Architecture
How the client, the server, the venues, and the AI providers fit together, and the rules that keep them honest.
This page is the map. The three feature pages explain each idea on its own; this one shows how they sit in one system and which rules hold the boundaries in place.
The system at a glance
┌─────────────────────────────────────────────┐
│ your browser │
│ apps/client (React) │
│ │
live market data │ ┌─────────┐ port ┌──────────────────┐ │
+ order signing │ │ trading │──────────▶│ Adapter (venue) │ │──────▶ Venue
(your keys) │ └─────────┘ └──────────────────┘ │ (Hyperliquid,
│ │ │ mock-venue)
│ │ JWT (Privy DID) │
└────────┼──────────────────────────────────────┘
│ Authorization: Bearer <Privy JWT>
▼
┌─────────────────────────────────────────────┐
│ apps/server (NestJS) │
│ │
│ account suggestions agent- │
│ (identity) (AI engine) treasury │
│ │ (pays AI) │
│ ▼ │ │
│ providers ──────────┘ │
│ (mock, minara) x402 │
└──────────────────────┼────────────────────────┘
▼
AI provider (paid per call)The split is deliberate. Anything that touches your money stays in the browser, signed by your keys, talking straight to the venue. The server handles identity, the AI engine, and the one narrow wallet that pays AI providers. It never sits in the path of a trade.
The three ideas, in one sentence each
- Self-custody: your keys sign your trades, and the only thing the server can sign is a capped, expiring, single-recipient AI payment you authorized.
- DEX aggregation: every exchange implements one Adapter port, so the trading screen works the same on all of them and never knows which is live.
- AI suggestions: several providers answer one request, the engine merges them, and a freshness cache plus a validate-before-pay gate keep the per-call cost honest.
A request, end to end
Take the most involved path, asking for a paid AI suggestion, and follow it through both apps:
- You type a symbol in the suggestion sheet. The client calls
POST /api/suggestionswith a fresh Privy JWT attached by the shared HTTP transport. - The server's global guard verifies the JWT against Privy's keys and resolves the acting user from it.

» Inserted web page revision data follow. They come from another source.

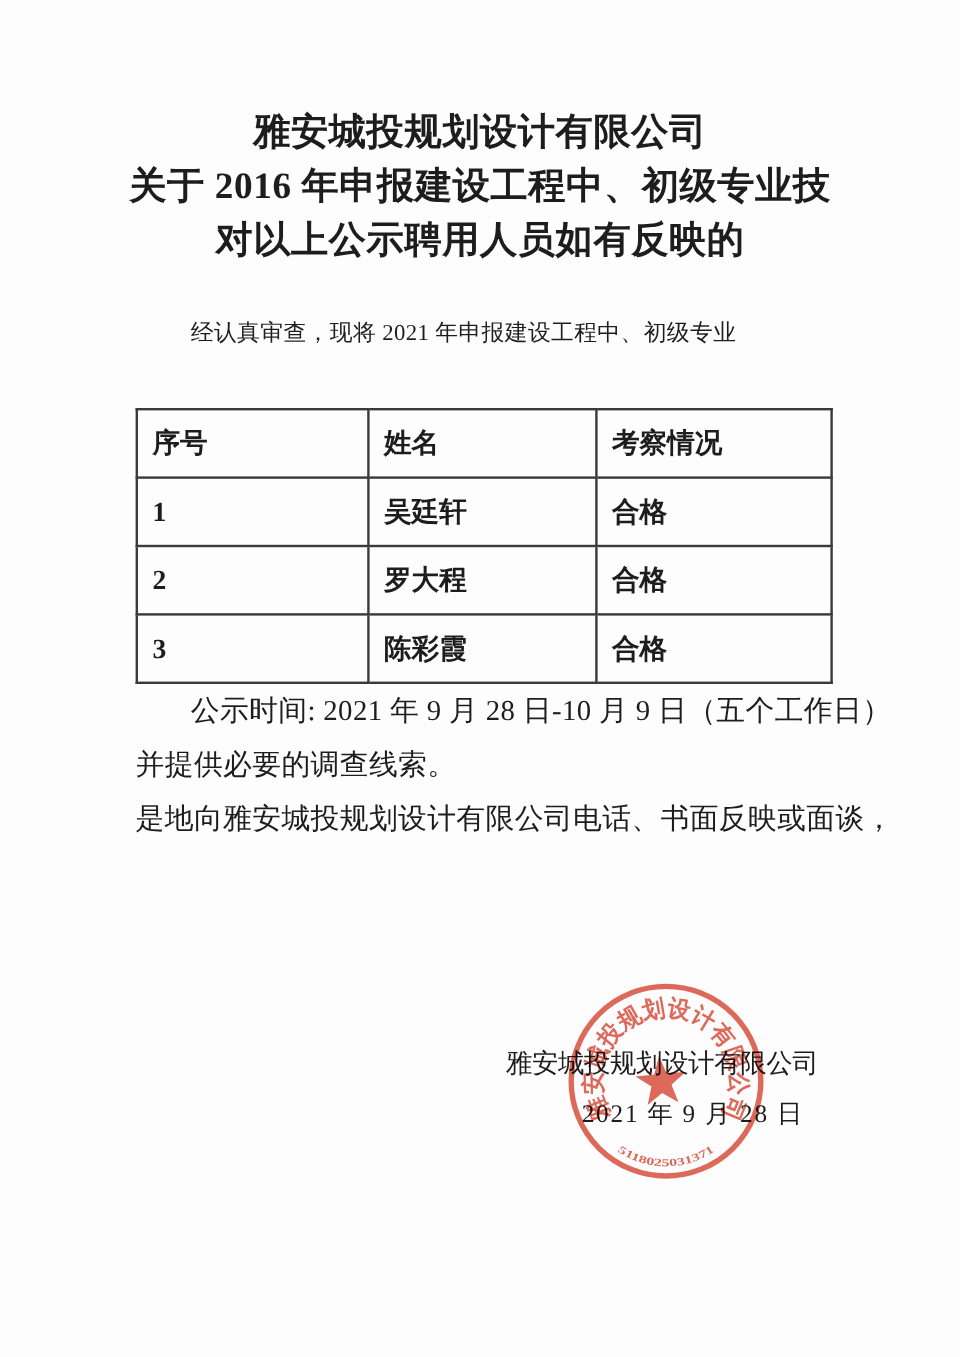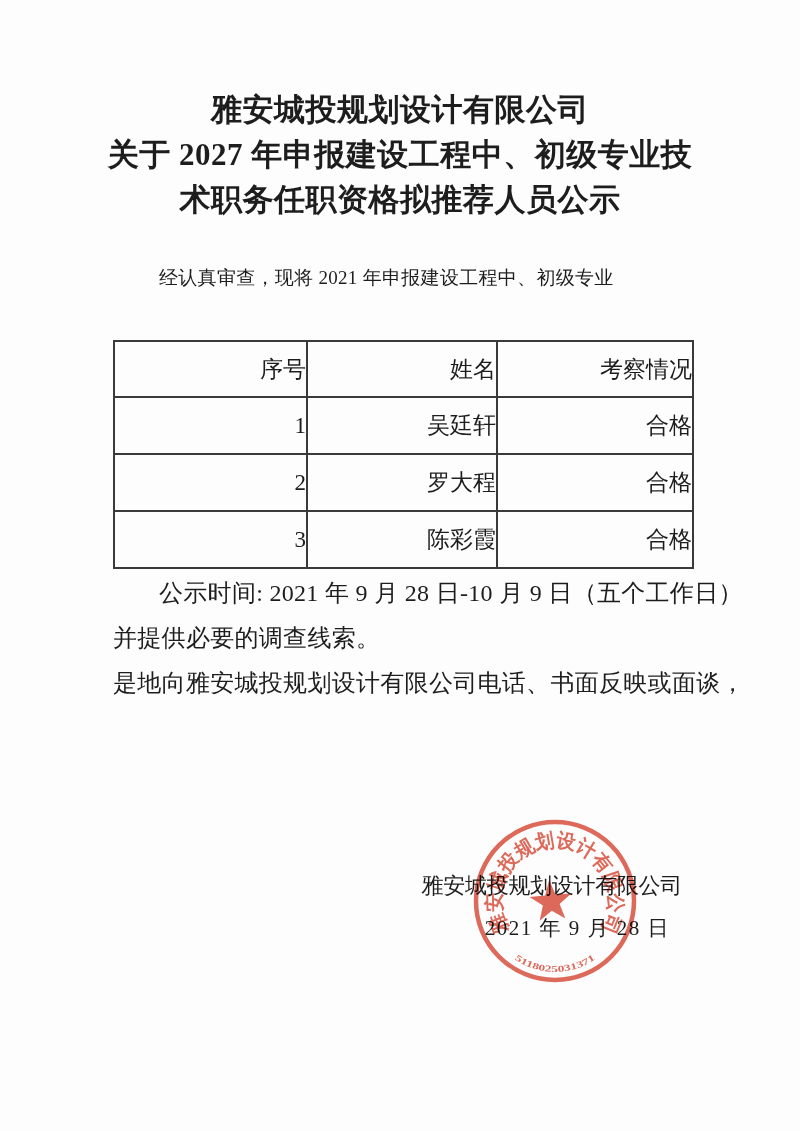--- a/index.html
+++ b/index.html
@@ -79,7 +79,7 @@
 
   <div class="title-block">
     <div>雅安城投规划设计有限公司</div>
-    <div>关于 2027 年申报建设工程中、初级专业技</div>
+    <div>关于 2016 年申报建设工程中、初级专业技</div>
     <div>术职务任职资格拟推荐人员公示</div>
   </div>
 

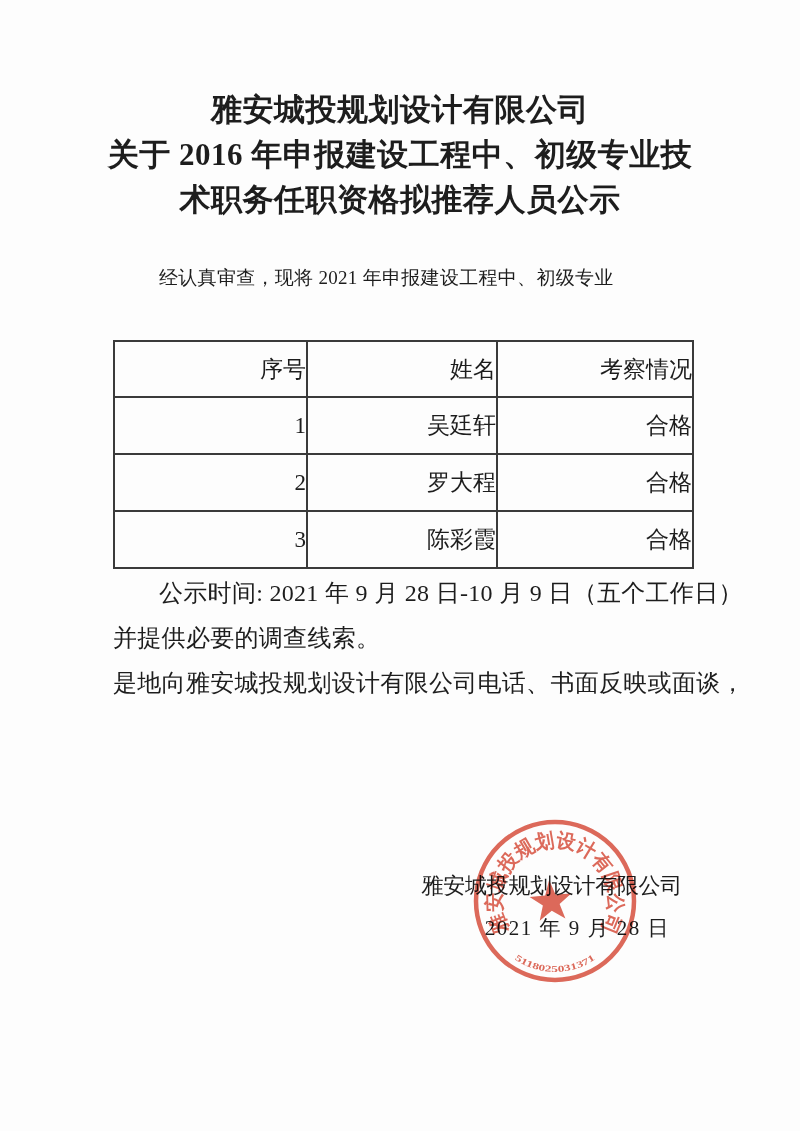--- a/index.html
+++ b/index.html
@@ -80,7 +80,7 @@
   <div class="title-block">
     <div>雅安城投规划设计有限公司</div>
     <div>关于 2016 年申报建设工程中、初级专业技</div>
-    <div>术职务任职资格拟推荐人员公示</div>
+    <div>对以上公示聘用人员如有反映的</div>
   </div>
 
   <div class="intro-block">

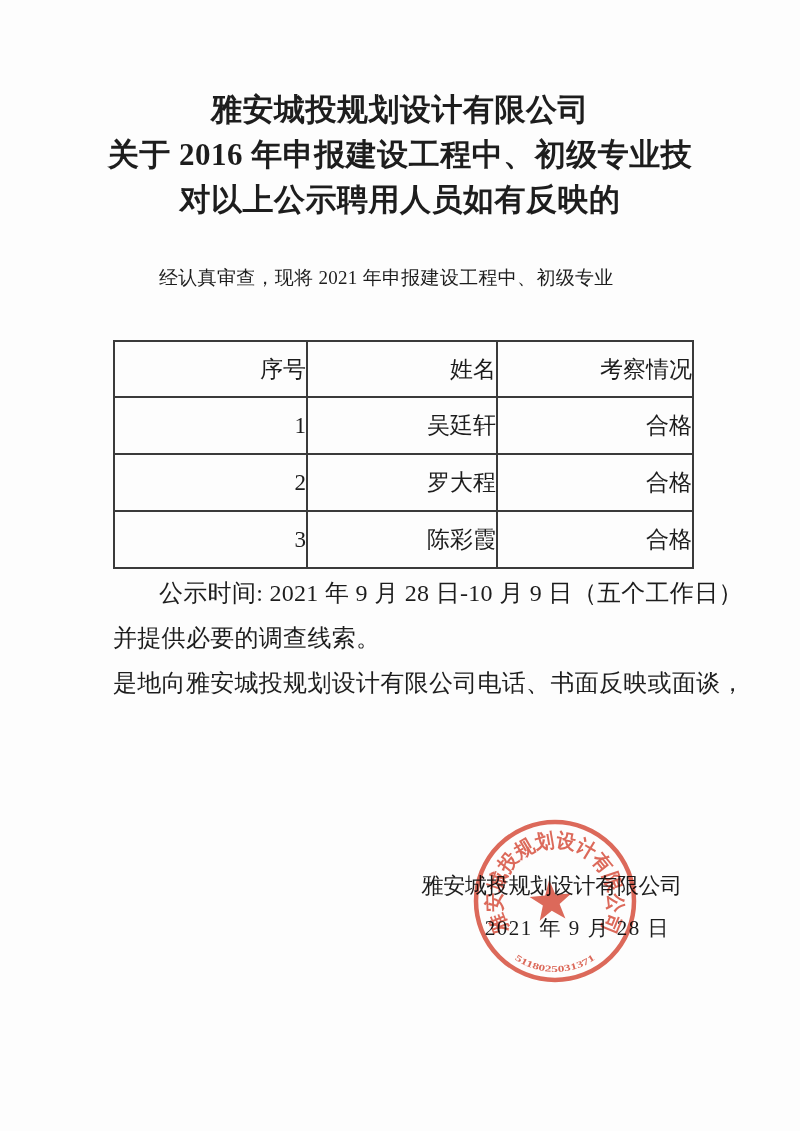--- a/index.html
+++ b/index.html
@@ -38,9 +38,9 @@
   }
   table.roster th, table.roster td {
     border: 2px solid #3a3a3a;
-    text-align: right; vertical-align: middle;
-    font-weight: normal;
-    padding: 0;
+    text-align: left; vertical-align: middle;
+    font-weight: bold;
+    padding: 12px;
   }
   table.roster thead tr { height: 56px; }
   table.roster tbody tr { height: 57px; }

- The suggestions engine validates the request: symbol listed, leverage under the cap, Agent Balance sufficient. A failure returns
422here, before any spending. - The engine hashes the request and checks the
suggestion_historytable. A fresh hit returns immediately, for free. - On a miss, the engine fans out to every provider. The paid provider settles its fee through the agent-treasury delegated signer, which asks Privy to sign a scoped USDC authorization from your Agent Wallet.
- The engine merges the answers into one outcome plus a breakdown, stores it with the exact cost paid, and returns it.

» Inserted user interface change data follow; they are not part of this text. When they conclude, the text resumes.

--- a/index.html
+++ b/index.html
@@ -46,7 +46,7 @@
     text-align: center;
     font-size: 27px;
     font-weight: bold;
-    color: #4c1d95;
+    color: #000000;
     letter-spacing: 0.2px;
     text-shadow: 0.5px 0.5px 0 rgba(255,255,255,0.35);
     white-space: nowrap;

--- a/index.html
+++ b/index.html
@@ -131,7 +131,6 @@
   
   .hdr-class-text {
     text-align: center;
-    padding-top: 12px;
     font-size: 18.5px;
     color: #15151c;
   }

- The client renders the result. If it is directional and you choose to use it, the app prefills the order ticket and waits for you to confirm. Placing the order is a separate action your wallet signs, against the venue, with no server in the path.
The rules that hold it together
Both apps share a small set of hard rules, and most of them are enforced by lint or the type system rather than left to discipline.
| Rule | Where it applies | How it is enforced |
|---|---|---|
| Errors are values, not exceptions | client and server | neverthrow Result types; every error union is enumerated in the signature; a missed variant fails the build |
| One identity, the Privy DID | whole system | users.privyId is the primary key; no surrogate ids; the user is read from the verified JWT |
| The trading screen never imports a venue | client | import/no-restricted-paths lint rule |
| Modules talk only through their public surface | client and server | a mandatory index.ts per module; deep imports are lint-banned |
| A repository touches only its own tables | server | a fixed layer contract; cross-module reads go through the owning module's port |
| Every endpoint is authenticated by default | server | a global Privy auth guard; public routes need an explicit opt-out |
| One HTTP transport, one reconnect helper | client | feature code may not call fetch or open a raw socket |
The thread running through all of these is the same: make the boundary a thing the build checks, not a thing a code review hopes someone remembered.
Where to read more
The repository carries its own deeper documentation, written for the people and agents working in the code:
CONTEXT.mdat the repo root is the domain glossary. If a word in these docs felt precise, that is where its exact meaning is pinned.docs/adr/holds the architecture decision records. Each one explains why a choice was made and what was rejected. The feature pages here cite the relevant ADR numbers.- Each module carries a
MODULE.mddescribing its purpose, public surface, owned tables, and gotchas, kept in step with the code by an update rule.
These docs you are reading now are the introduction. The repo docs are the reference.